REQUIRED WORK
The exercise asks you to copy every line below in which "flex" appears.
──────────────────────────────
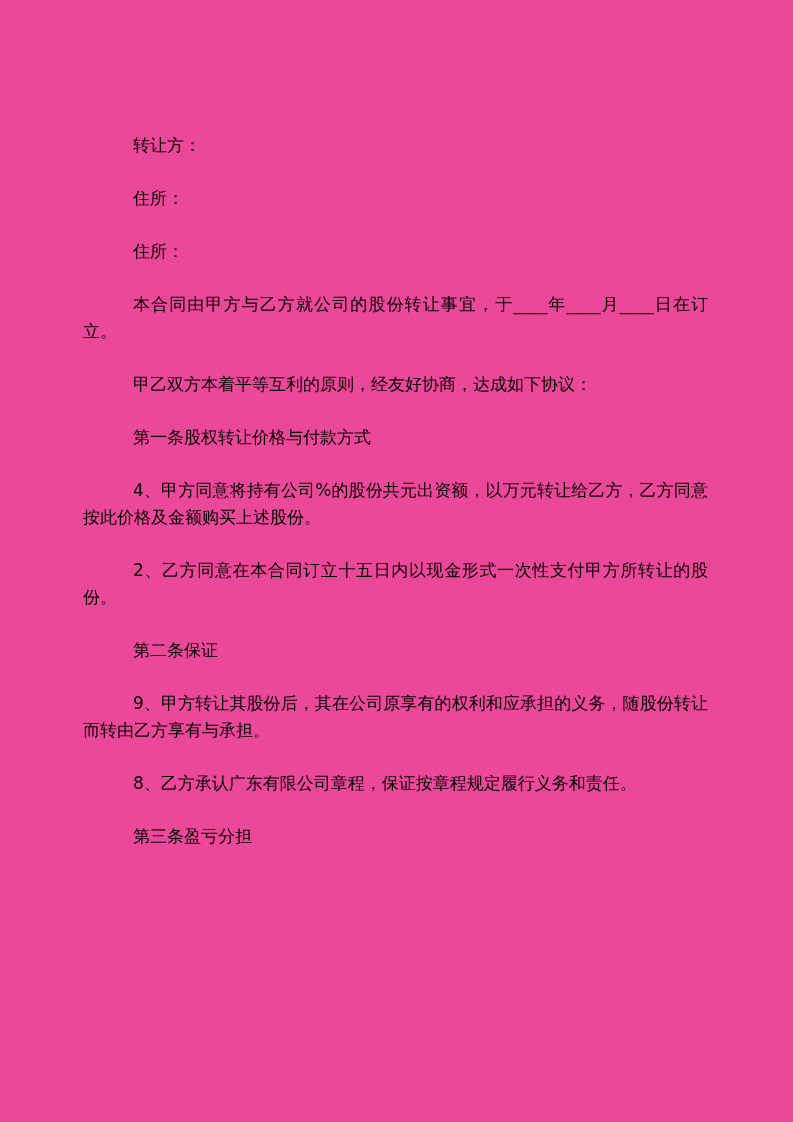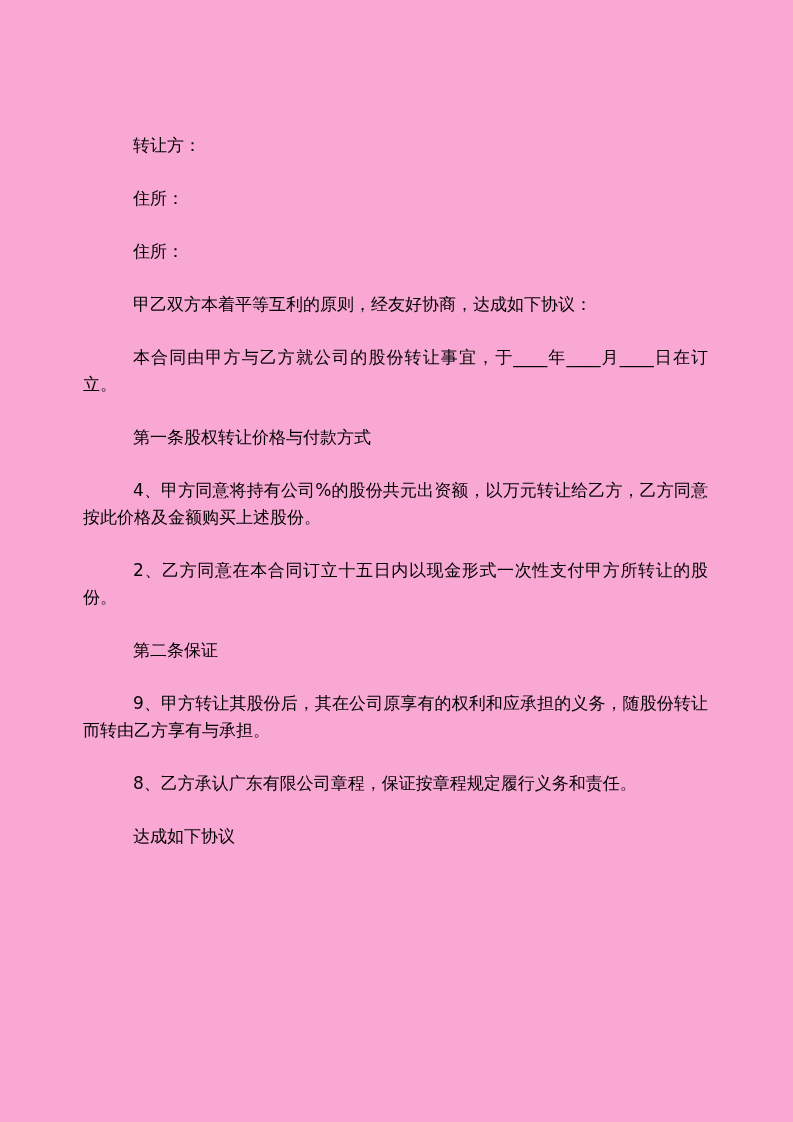--- a/index.html
+++ b/index.html
@@ -13,7 +13,7 @@
     width: 793px;
     height: 1122px;
     margin: 0 auto;
-    background: #f9a8d4;
+    background: #ec4899;
     box-sizing: border-box;
     padding: 132px 85px 0 83px;
     overflow: hidden;

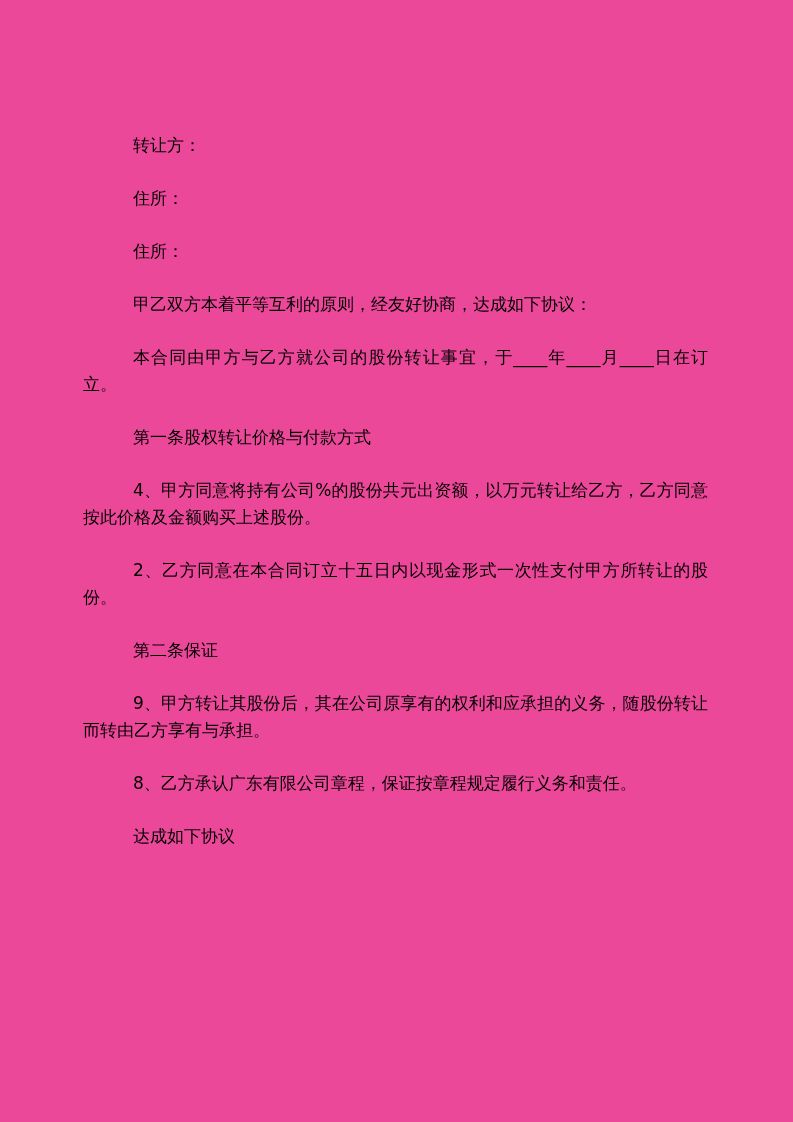--- a/index.html
+++ b/index.html
@@ -39,8 +39,8 @@
   <p class="doc-paragraph">转让方：</p>
   <p class="doc-paragraph">住所：</p>
   <p class="doc-paragraph">住所：</p>
+  <p class="doc-paragraph">本合同由甲方与乙方就公司的股份转让事宜，于____年____月____日在订立。</p>
   <p class="doc-paragraph">甲乙双方本着平等互利的原则，经友好协商，达成如下协议：</p>
-  <p class="doc-paragraph">本合同由甲方与乙方就公司的股份转让事宜，于____年____月____日在订立。</p>
   <p class="doc-paragraph">第一条股权转让价格与付款方式</p>
   <p class="doc-paragraph">4、甲方同意将持有公司%的股份共元出资额，以万元转让给乙方，乙方同意按此价格及金额购买上述股份。</p>
   <p class="doc-paragraph">2、乙方同意在本合同订立十五日内以现金形式一次性支付甲方所转让的股份。</p>

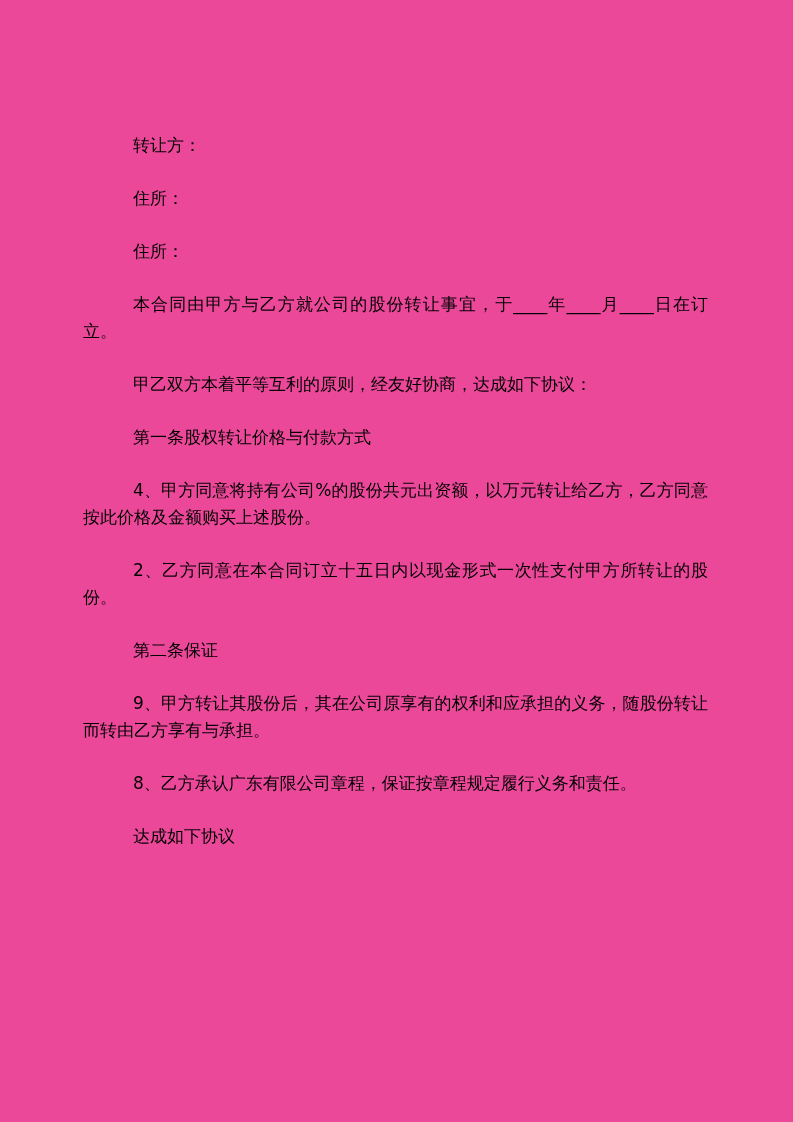--- a/index.html
+++ b/index.html
@@ -47,7 +47,7 @@
   <p class="doc-paragraph">第二条保证</p>
   <p class="doc-paragraph">9、甲方转让其股份后，其在公司原享有的权利和应承担的义务，随股份转让而转由乙方享有与承担。</p>
   <p class="doc-paragraph">8、乙方承认广东有限公司章程，保证按章程规定履行义务和责任。</p>
-  <p class="doc-paragraph">达成如下协议</p>
+  <p class="doc-paragraph">第三条盈亏分担</p>
 </div>
 
 </body></html>

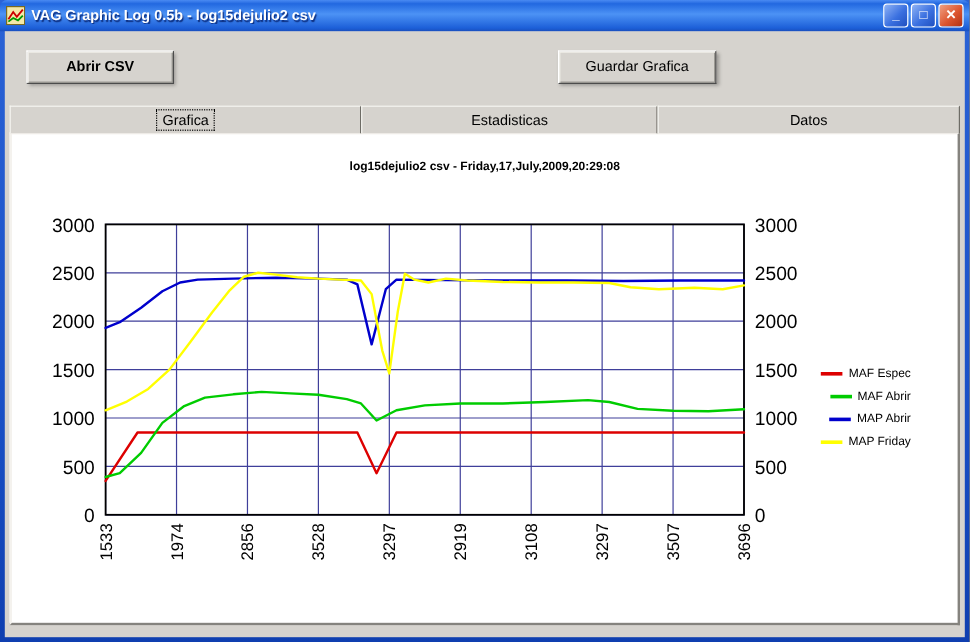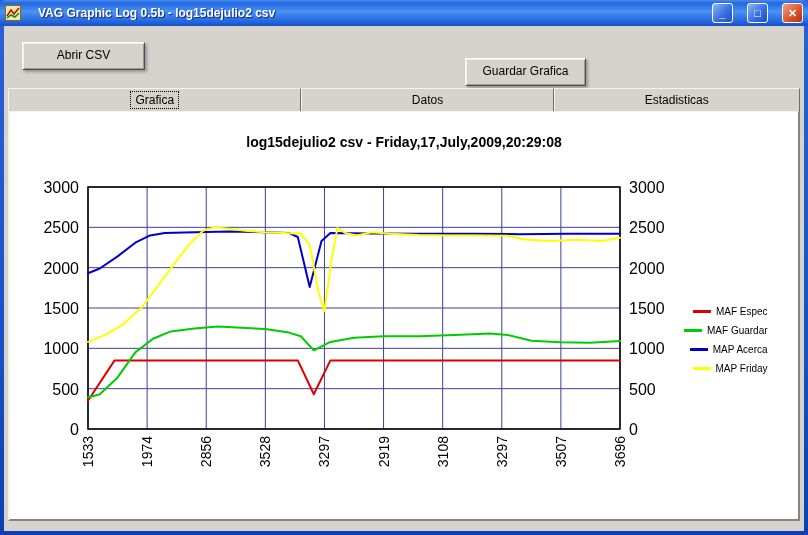--- a/index.html
+++ b/index.html
@@ -18,7 +18,6 @@
     display:flex; align-items:center; padding:2px 5px 2px 5px;
     background:linear-gradient(180deg,#4a8af2 0%, #2268e0 12%, #4c92f5 45%, #1c5fd8 90%, #1a4fbe 100%);
     border-radius:6px 6px 0 0;
-    gap:12px;
   }
   .app-icon { width:16px; height:16px; flex:0 0 16px; }
   .title-text {

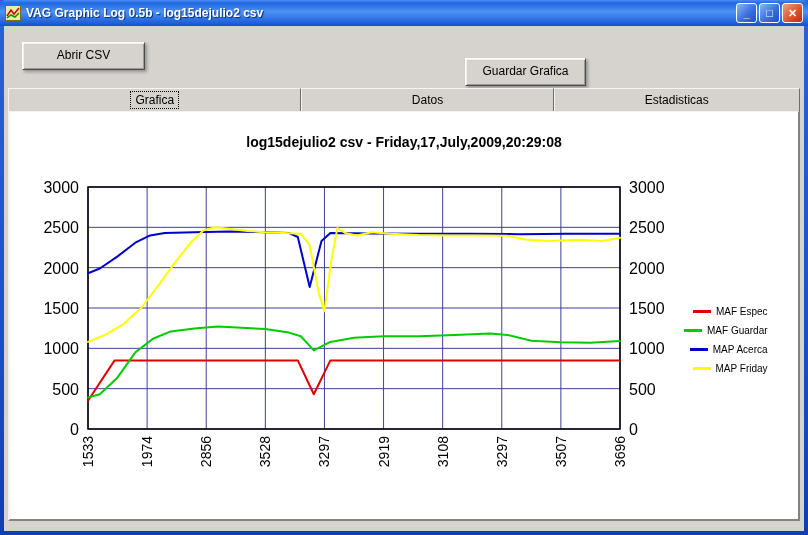--- a/index.html
+++ b/index.html
@@ -45,7 +45,7 @@
     box-shadow:inset 1px 1px 0 #f1efe9, inset -1px -1px 0 #9c9a94, 2px 2px 3px rgba(0,0,0,0.30);
     cursor:pointer; white-space:nowrap;
   }
-  .tb-btn1 { left:18px;  width:123px; }
+  .tb-btn1 { left:18px;  width:123px;font-weight:bold; }
   .tb-btn2 { left:258px; width:116px; }
   .tb-btn3 { left:461px; width:121px;margin-top:16px; }
   .tb-btn4 { left:672px; width:115px; }

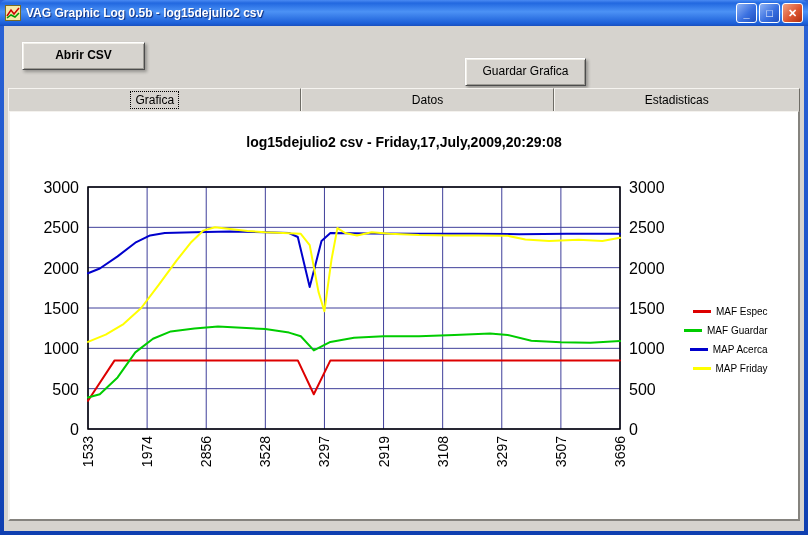--- a/index.html
+++ b/index.html
@@ -47,7 +47,7 @@
   }
   .tb-btn1 { left:18px;  width:123px;font-weight:bold; }
   .tb-btn2 { left:258px; width:116px; }
-  .tb-btn3 { left:461px; width:121px;margin-top:16px; }
+  .tb-btn3 { left:461px; width:132px; }
   .tb-btn4 { left:672px; width:115px; }
 
   .tabstrip { position:absolute; left:4px; top:62px; width:792px; height:23px; display:flex; z-index:3; }

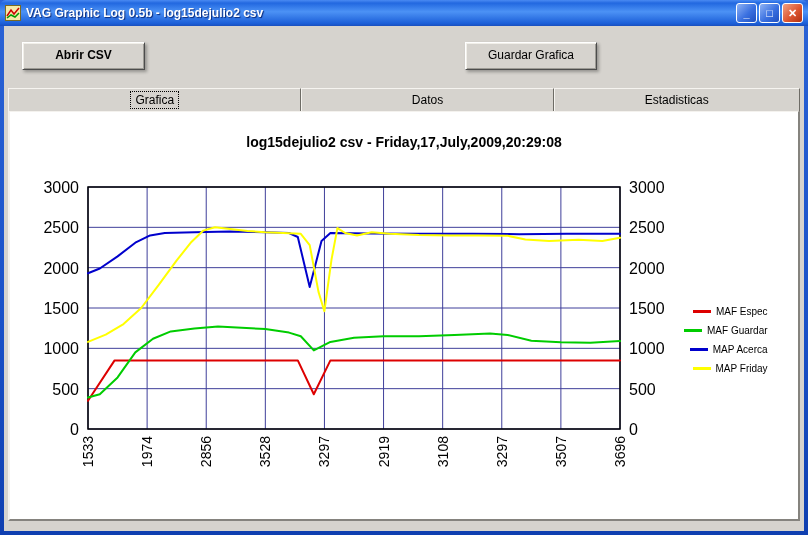--- a/index.html
+++ b/index.html
@@ -105,11 +105,11 @@
       <div class="tab tab-1 active">
         <span class="tab-label">Grafica</span>
       </div>
+      <div class="tab tab-3">
+        <span class="tab-label">Estadisticas</span>
+      </div>
       <div class="tab tab-2">
         <span class="tab-label">Datos</span>
-      </div>
-      <div class="tab tab-3">
-        <span class="tab-label">Estadisticas</span>
       </div>
     </div>
 

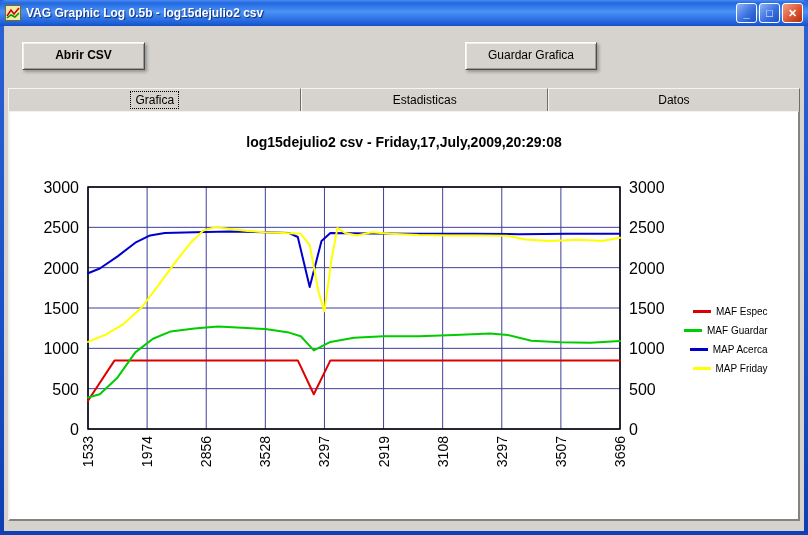--- a/index.html
+++ b/index.html
@@ -68,7 +68,7 @@
 
   .chart-title {
     position:absolute; left:0; top:22px; width:100%; text-align:center;
-    font-size:14px; font-weight:bold; color:#000;
+    font-size:10px; font-weight:bold; color:#000;
   }
 
   #chart-svg { position:absolute; left:0; top:0; width:788px; height:407px; }

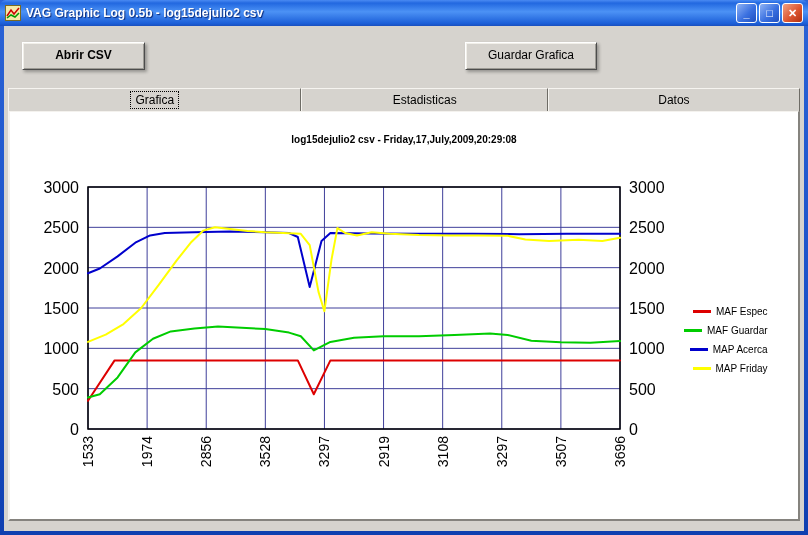--- a/index.html
+++ b/index.html
@@ -170,7 +170,7 @@
           </div>
           <div class="legend-item">
             <span class="legend-swatch" style="background: rgb(0, 204, 0);"></span>
-            <span class="legend-label">MAF Guardar</span>
+            <span class="legend-label">MAF Abrir</span>
           </div>
           <div class="legend-item">
             <span class="legend-swatch" style="background: rgb(0, 0, 204);"></span>

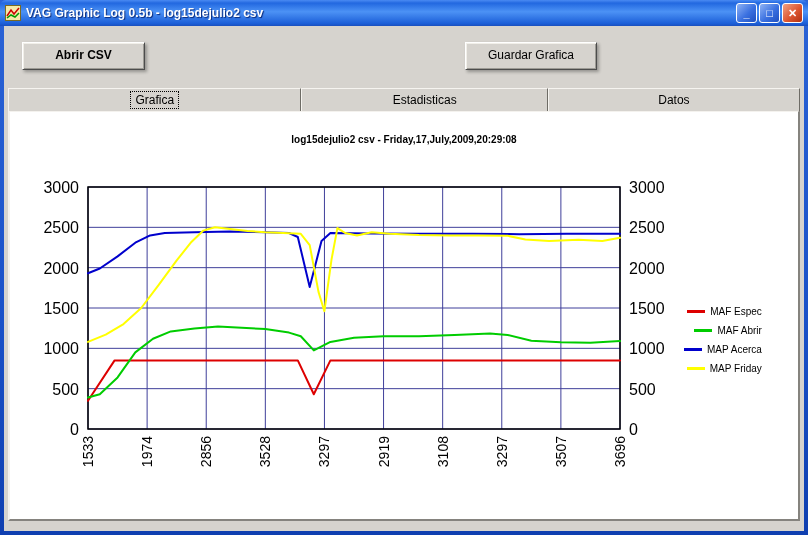--- a/index.html
+++ b/index.html
@@ -174,7 +174,7 @@
           </div>
           <div class="legend-item">
             <span class="legend-swatch" style="background: rgb(0, 0, 204);"></span>
-            <span class="legend-label">MAP Acerca</span>
+            <span class="legend-label">MAP Abrir</span>
           </div>
           <div class="legend-item">
             <span class="legend-swatch" style="background: rgb(255, 255, 0);"></span>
──────────────────────────────
RESULT
     display:flex; align-items:center; padding:2px 5px 2px 5px;
   .app-icon { width:16px; height:16px; flex:0 0 16px; }
   .tabstrip { position:absolute; left:4px; top:62px; width:792px; height:23px; display:flex; z-index:3; }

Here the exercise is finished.